Resurrecting Embeddings & Bringing Local LLMs to Life with Ollama on Production

Ever had one of those development sessions where you dive in expecting a quick fix, only to uncover a deeper mystery? Or perhaps you're finally bringing a long-awaited feature to production, juggling infrastructure, code, and deployment nuances? That was my Wednesday afternoon. The mission: mend our broken vector database embeddings and, in the same breath, usher in the era of self-hosted LLMs via Ollama to our Hetzner production server.

It was a marathon of diagnosis, backfilling, infrastructure setup, and careful code integration. As I prepared to commit and deploy, I took a moment to document the journey – a "Letter to Myself" that I'm now sharing with you.

The Vector DB Resurrection: From NULL to Full

Our application relies heavily on vector embeddings to power intelligent features like insight extraction and knowledge retrieval. So, imagine the cold dread when diagnostics revealed a gaping hole: all 1719 workflow_insights on production had NULL embeddings. A critical component, silently failing.

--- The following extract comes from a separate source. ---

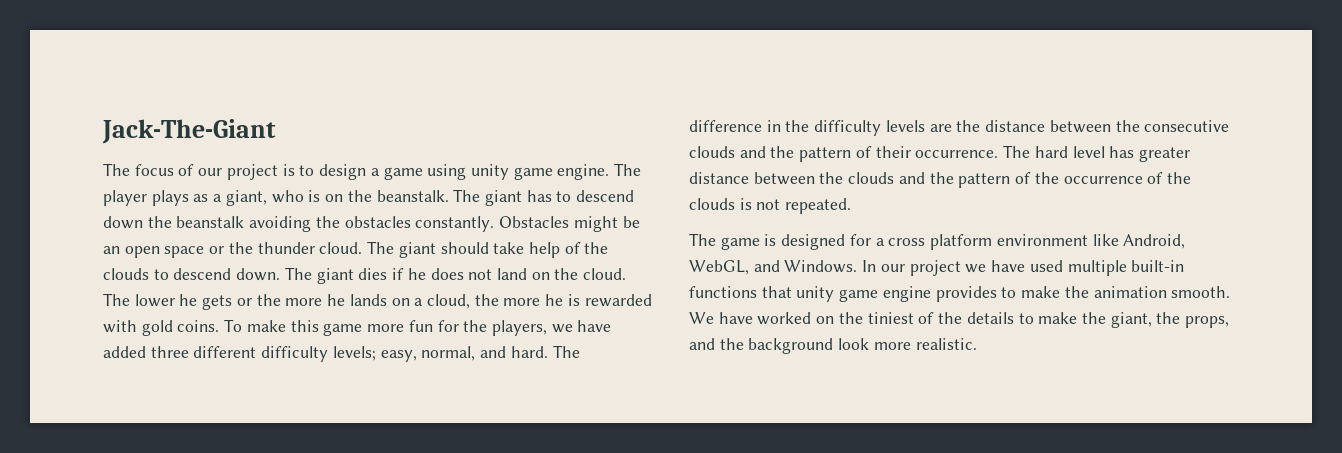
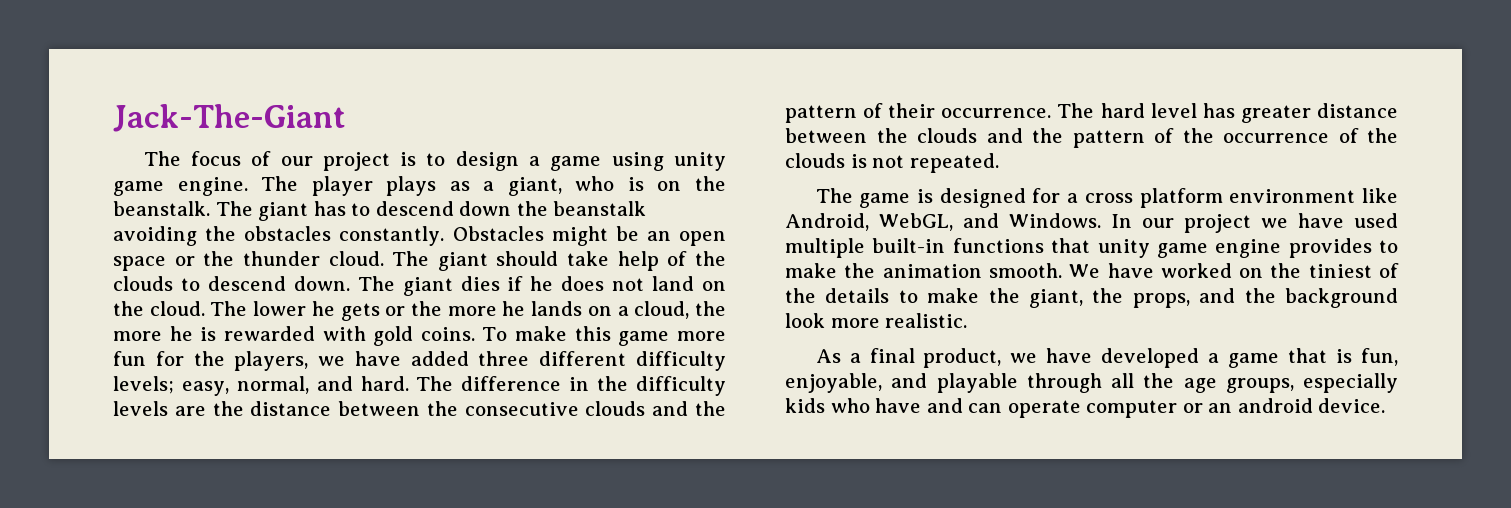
(977, 344) none -> [815,348,1398,368] [785,373,1398,393] [785,398,1386,418] // As a final product, we have developed a game that is fun, enjoyable, and playable through all the age groups, especially kids who have and can operate computer or an android device.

The Case of the Missing Column

The hunt for the root cause began. It turned out to be a subtle clash in our database migration strategy. While our rls.sql script restored the embedding column after a prisma db push (which, surprisingly, had dropped it), subsequent inline writes were silently failing. The column existed, but the application wasn't successfully writing to it. It was a classic "it works on my machine (and in dev)" scenario, where the specific production environment's nuances unveiled a deeper issue.

Backfilling the Void

With the root cause identified, the immediate priority was data integrity. We needed to backfill those 1719 missing embeddings. I fired up our internal POST /api/v1/admin/backfill-embeddings endpoint. This wasn't a one-shot deal; due to transient 500 errors from the OpenAI API, it took three painstaking rounds to ensure every single insight got its rightful embedding.

Fortifying Against Future Failures

This experience highlighted a fragility in our embedding generation. To prevent future silent failures, I implemented a robust retry mechanism within our src/server/services/embedding-service.ts. The openaiEmbed() function now includes 3 retries with exponential backoff specifically for 5xx and 429 (rate limit) errors. This small but crucial change significantly improves the resilience of our embedding pipeline.

typescript

// src/server/services/embedding-service.ts (simplified)
async function openaiEmbed(text: string[]): Promise<number[][]> {
  const maxRetries = 3;
  let attempt = 0;

  while (attempt < maxRetries) {
    try {
      const response = await openai.embeddings.create({
        model: "text-embedding-ada-002",
        input: text,
      });
      // Log successful embedding
      console.log(`Successfully embedded ${text.length} items.`);
      return response.data.map((d) => d.embedding);
    } catch (error: any) {
      if (error.status >= 500 || error.status === 429) {
        const delay = Math.pow(2, attempt) * 1000; // Exponential backoff
        console.warn(`OpenAI embedding failed (attempt ${attempt + 1}/${maxRetries}): ${error.message}. Retrying in ${delay / 1000}s...`);
        await new Promise((resolve) => setTimeout(resolve, delay));
        attempt++;
      } else {
        console.error("OpenAI embedding failed critically:", error);
        throw error;
      }
    }
  }
  throw new Error(`Failed to embed text after ${maxRetries} attempts.`);
}

Finally, to enhance observability, I added success logging to all three critical embedding write paths: insight-persistence.ts, pipeline-insight-extractor.ts, and discussion-knowledge.ts. Now, we'll know for sure when an embedding has been successfully written.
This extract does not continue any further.